Pamiętaj, że nie każdy kończył szkołę magii, nie każdy zostawał magiem. Rience nie był jedynym wywalonym i odrzuconym. Taki ktoś na pewno bardzo chętnie podzieliłby się wiedzą o naturze długowieczności magów z kimś zainteresowanym.
 
Last edited:
Ten eliksir był jedną z najbardziej strzeżonych tajemnic, zaprzeczano jego istnieniu. Nie udostępniano go nikomu, żadnym znajomym, żadnym bogaczom, nie dało się go kupić za żadne pieniądze, nawet królom. Nikt nie miał prawa o nim wiedzieć. W powszechnym przekonaniu to dzięki potędze magii czarodzieje zachowywali młodość. To nie było coś, czym handlowano pokątnie w ubikacjach Aretuzy. To raczej było coś, za co się wypadało przez okno, jeśli się wspomniało o tym po pijaku. Tak więc moim zdaniem, jeśli coś młode adeptki żłopały niedługo po rozpoczęciu nauki, to na pewno nie był to ten eliksir.

To, że ukrywano istnienie tego eliksiru przed innymi nie znaczy, że ukrywano go przed adeptkami.
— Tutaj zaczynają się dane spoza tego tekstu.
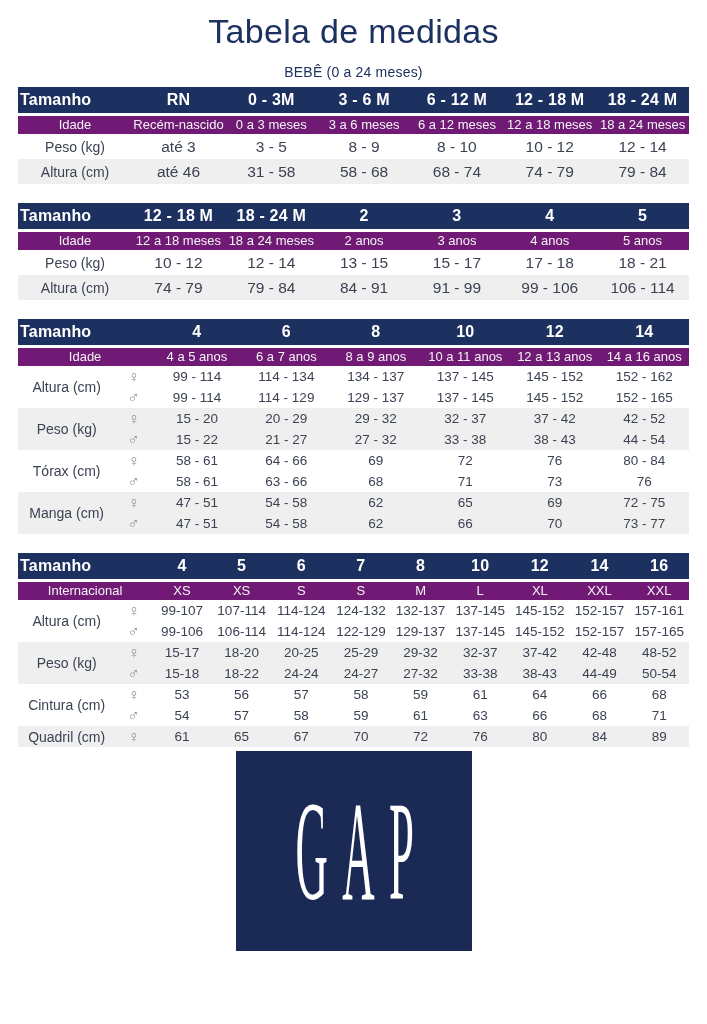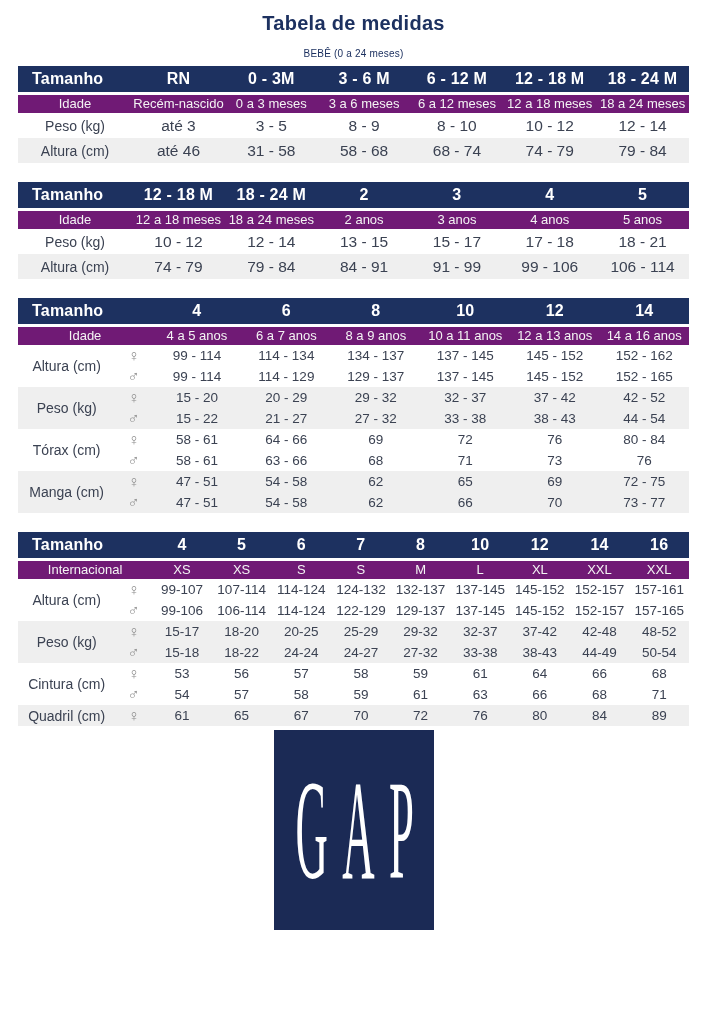--- a/index.html
+++ b/index.html
@@ -11,8 +11,8 @@
   .page { padding: 10px 18px 0 18px; }
 
   .page-title {
-    text-align: center; color: #1d3160; font-size: 20px;
-    font-weight: 700; letter-spacing: 0.3px; margin-top: 2px;
+    text-align: center; color: #1d3160; font-size: 34px;
+    font-weight: 400; letter-spacing: 0.3px; margin-top: 2px;
   }
 
   .table-section { margin-top: 19px; }

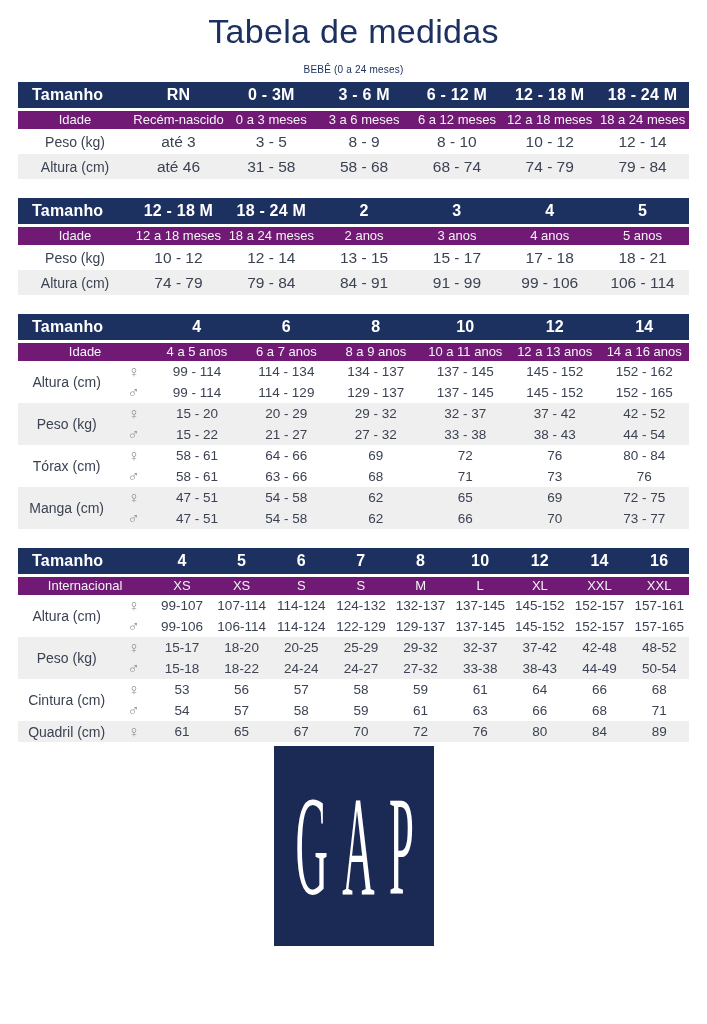--- a/index.html
+++ b/index.html
@@ -18,7 +18,7 @@
   .table-section { margin-top: 19px; }
   .table-section:first-of-type { margin-top: 13px; }
   .section-title {
-    text-align: center; color: #1d3160; font-size: 10px;
+    text-align: center; color: #1d3160; font-size: 14px;
     font-weight: 400; margin-bottom: 7px; letter-spacing: 0.2px;
   }
 

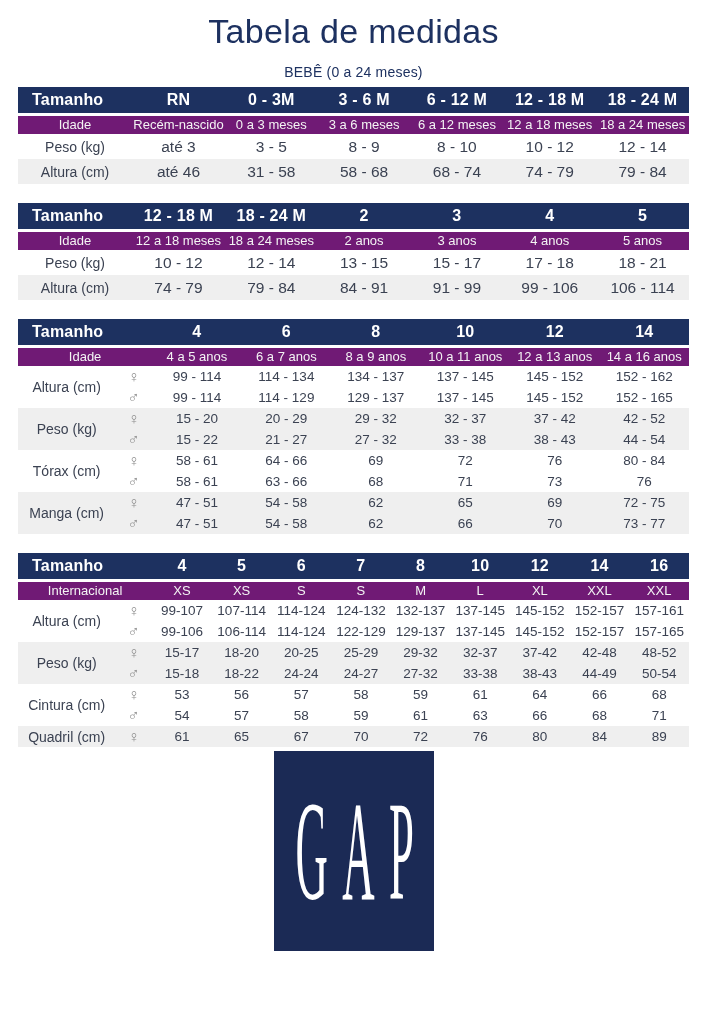--- a/index.html
+++ b/index.html
@@ -28,7 +28,7 @@
     height: 27px; text-align: center; border-bottom: 3px solid #ffffff;
     letter-spacing: 0.2px;
   }
-  table.size-table th.first { text-align: left; padding-left: 14px; }
+  table.size-table th.first { text-align: left; padding-left: 2px; }
   table.size-table tr.subheader td {
     background: #701a75; color: #f4f4f4; font-size: 13px;
     height: 20px; font-weight: 400;

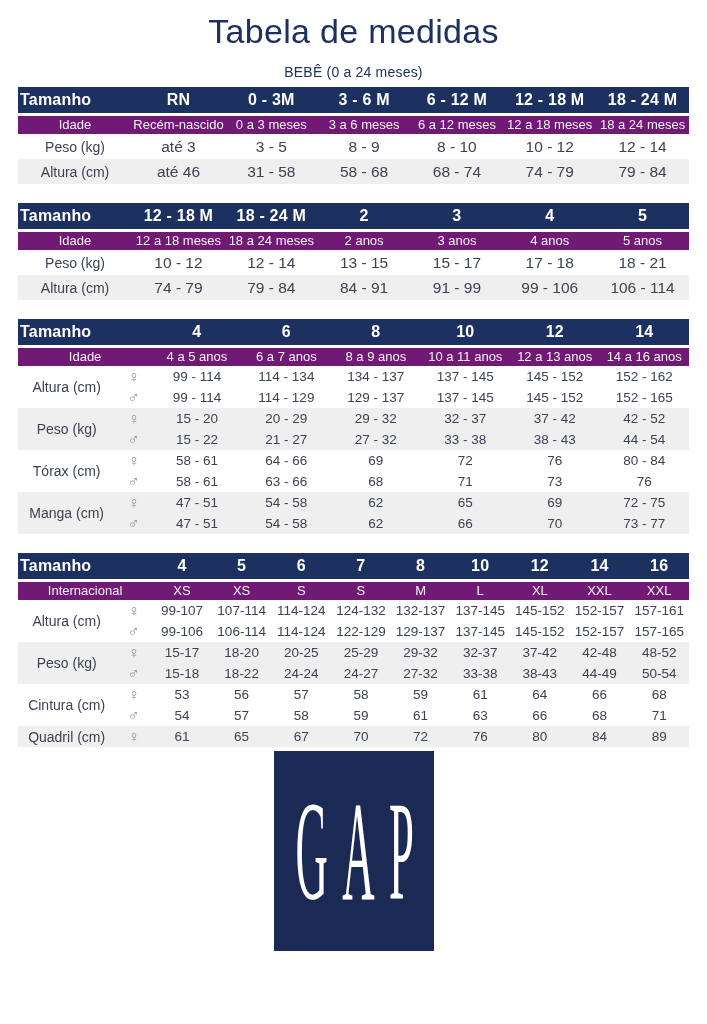--- a/index.html
+++ b/index.html
@@ -44,7 +44,7 @@
 
   .logo-wrap { display: flex; justify-content: center; margin-top: 4px; }
   .gap-logo {
-    width: 160px; height: 200px; background: #1b2a55;
+    width: 236px; height: 200px; background: #1b2a55;
     display: flex; align-items: center; justify-content: center; overflow: hidden;
   }
   .gap-logo span {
Skoro jak wiemy kładziono nacisk na poprawianie wyglądu adeptek, oraz ustaliliśmy już, że eliksir nie odmładzał tylko zatrzymywał proces starzenia to skoro czarodziejki używały go by wyglądać jak dziewczęta raczej musiały łykać go już na etapie pobierania nauk. Może nie wiedziały co łykają i ładowano w nie te eliksiry przy okazji poprawiania ich urody, ale moim zdaniem z pewnością przyjmowały go w większości jeszcze jako nastolatki. Wszak dziewczę to wedle słownika dorastająca panna. To moja teoria. Jednak nawet gdy przyjmiemy twoją teorię, że eliksir zaczęły łykać dopiero po ukończeniu szkoły czyli w okolicy 25 lat to przecież na samym eliksirze możliwości odmłodzenia wyglądu się nie kończą. W naszym świecie od czasów starożytności istniała masa kosmetyków które wizualnie odmładzały kobiety które na te kosmetyki było stać i do dnia dzisiejszego nic się w tej kwestii nie zmieniło. Skoro nasze kobiety korzystają z takich metod dlaczego czarodziejki nie miałyby z tego korzystać. Zatrzymywały swój wiek powiedzmy na tych 25-30 latach, a następnie korzystały z kosmetyków by urwać jeszcze kilka lat na wyglądzie. Jak jeszcze dodatkowo dana czarodziejka naturalnie wyglądała od początku młodziej niż wskazywałby na to jej wiek (wszak takie kobiety się zdarzają) miała szansę wizualnie zejść do tych nastu lat. I mamy w ten sposób wyjaśnienie dlaczego Triss wyglądała na nastolatkę. Pasuje? :)
 
Lauren twierdzi, że w angielskim tłumaczeniu Calanthe jest opisana, że ma "brown hair". Może ktoś to sprawdzić?
 
Last edited:
To, że ukrywano istnienie tego eliksiru przed innymi nie znaczy, że ukrywano go przed adeptkami.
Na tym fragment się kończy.